Copy, word for word, the opening line of the data and each line after it until the line that contains "[159,643,295,656] these. As", which is included. Leave the pictures out.

=======

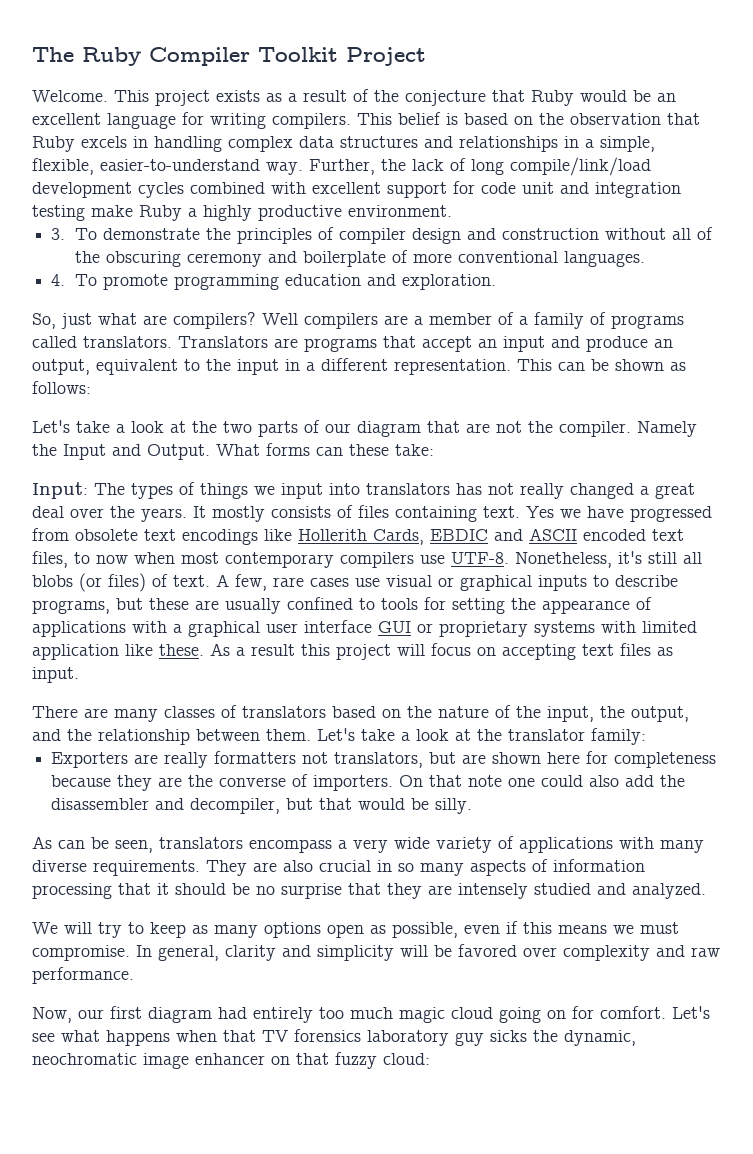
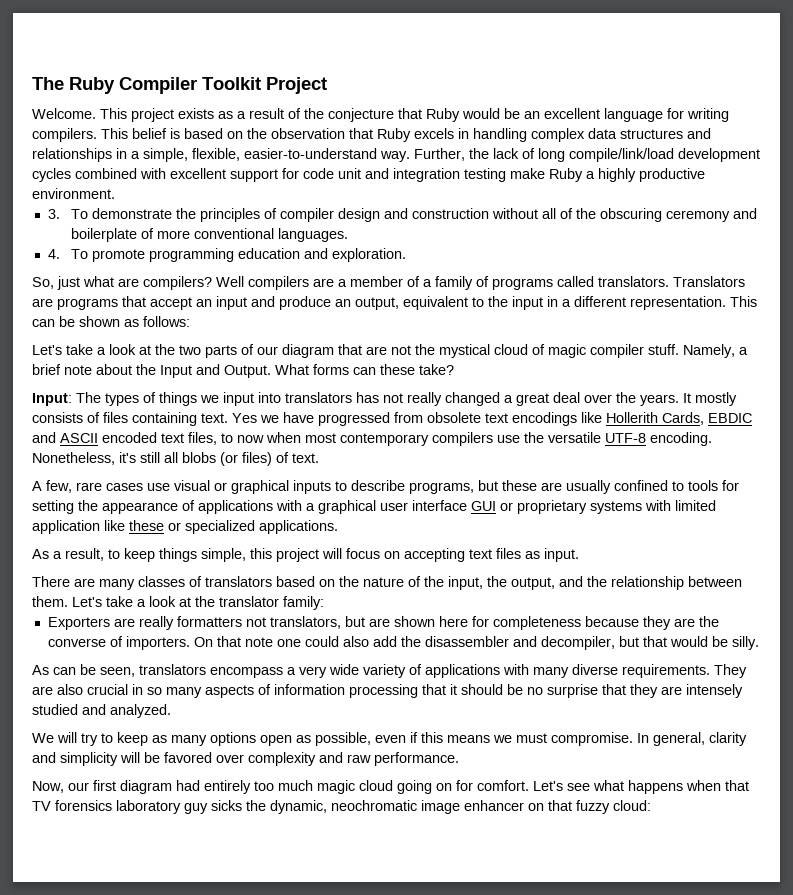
[559,421,697,437] compiler. Namely -> [439,344,748,358] [32,364,132,375] mystical cloud of magic compiler stuff. Namely, a brief note about
[395,444,434,456] take: -> [419,364,454,375] take?
[451,552,509,564] UTF-8. -> [524,432,712,446] the versatile UTF-8 encoding.
(210, 581) none -> (319, 458) //
[159,643,295,656] these. As a result -> [129,520,338,534] [32,548,246,562] these or specialized applications. // As a result, to keep things simple,

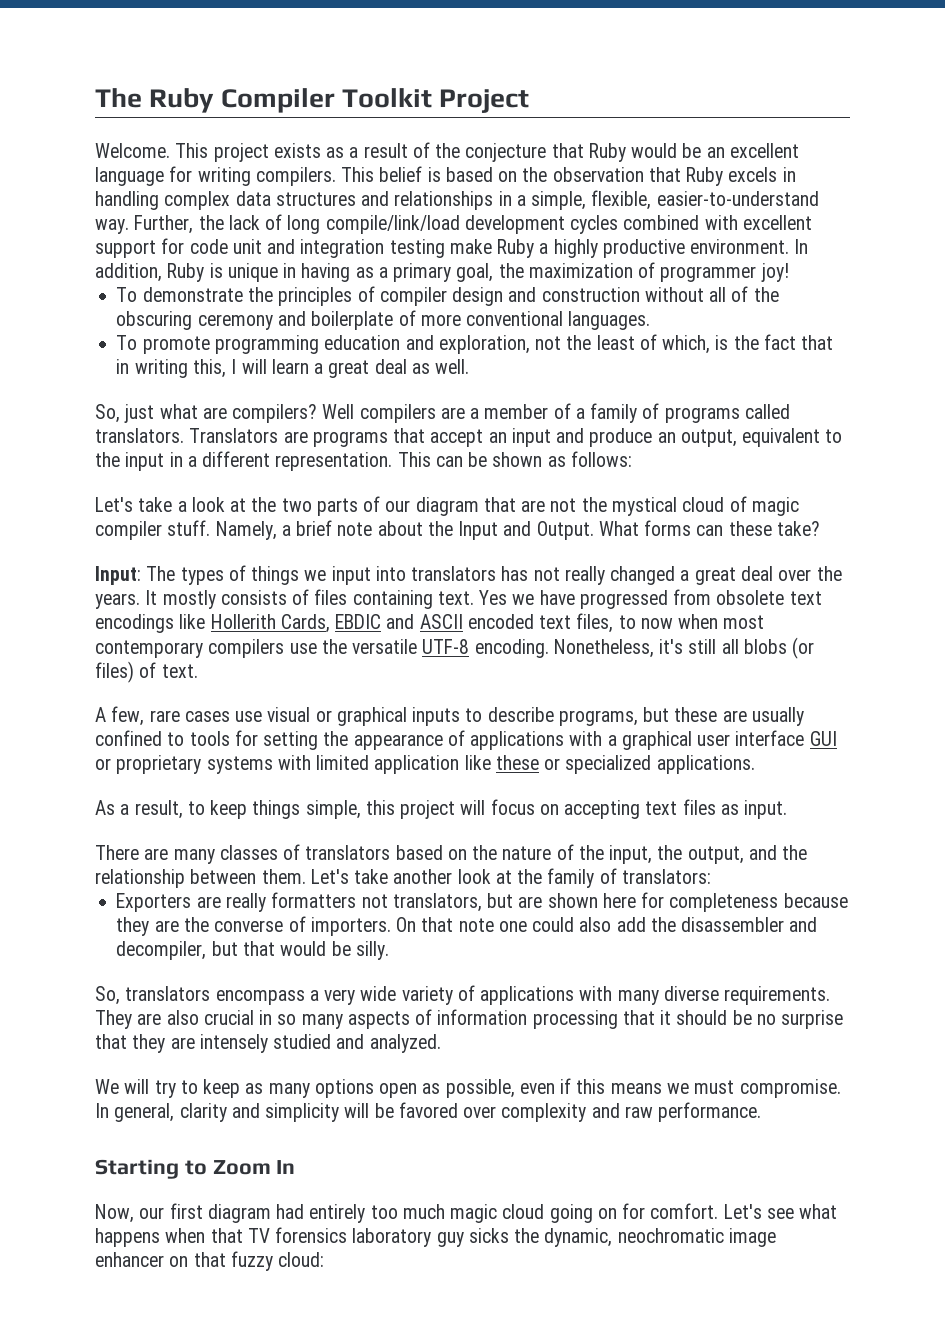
[47,209,60,219] // 3. -> [794,239,809,254] [95,262,789,282] In addition, Ruby is unique in having as a primary goal, the maximization of programmer joy! //
[47,249,60,259] 4. -> (651, 320) none
[331,248,406,262] exploration. -> [438,334,834,354] [116,359,470,378] exploration, not the least of which, is the fact that in writing this, I will learn a great deal as well.
[137,596,324,610] a look at the translator family: -> [393,868,711,888] another look at the family of translators:
[32,664,135,677] As can be seen, -> [95,986,120,1005] So,
(459, 759) none -> [95,1159,296,1179] // Starting to Zoom In

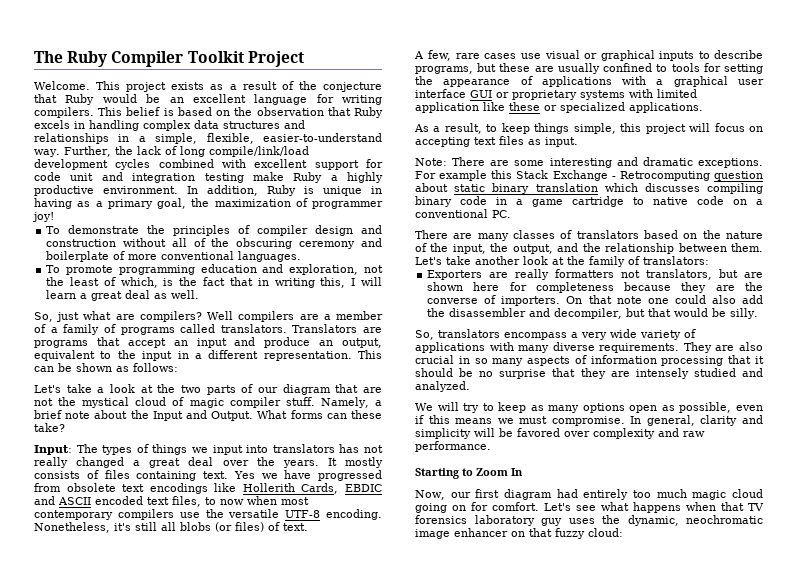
(788, 809) none -> [415,157,763,168] [415,170,763,181] [415,183,763,194] [415,196,763,207] [415,209,511,218] // Note: There are some interesting and dramatic exceptions. For example this Stack Exchange - Retrocomputing question about static binary translation which discusses compiling binary code in a game cartridge to native code on a conventional PC.
[468,1228,509,1243] sicks -> [568,518,595,524] uses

=======

» **Answer below**
[559,421,697,437] compiler. Namely -> [439,344,748,358] [32,364,132,375] mystical cloud of magic compiler stuff. Namely, a brief note about
[395,444,434,456] take: -> [419,364,454,375] take?
[451,552,509,564] UTF-8. -> [524,432,712,446] the versatile UTF-8 encoding.
(210, 581) none -> (319, 458) //
[159,643,295,656] these. As a result -> [129,520,338,534] [32,548,246,562] these or specialized applications. // As a result, to keep things simple,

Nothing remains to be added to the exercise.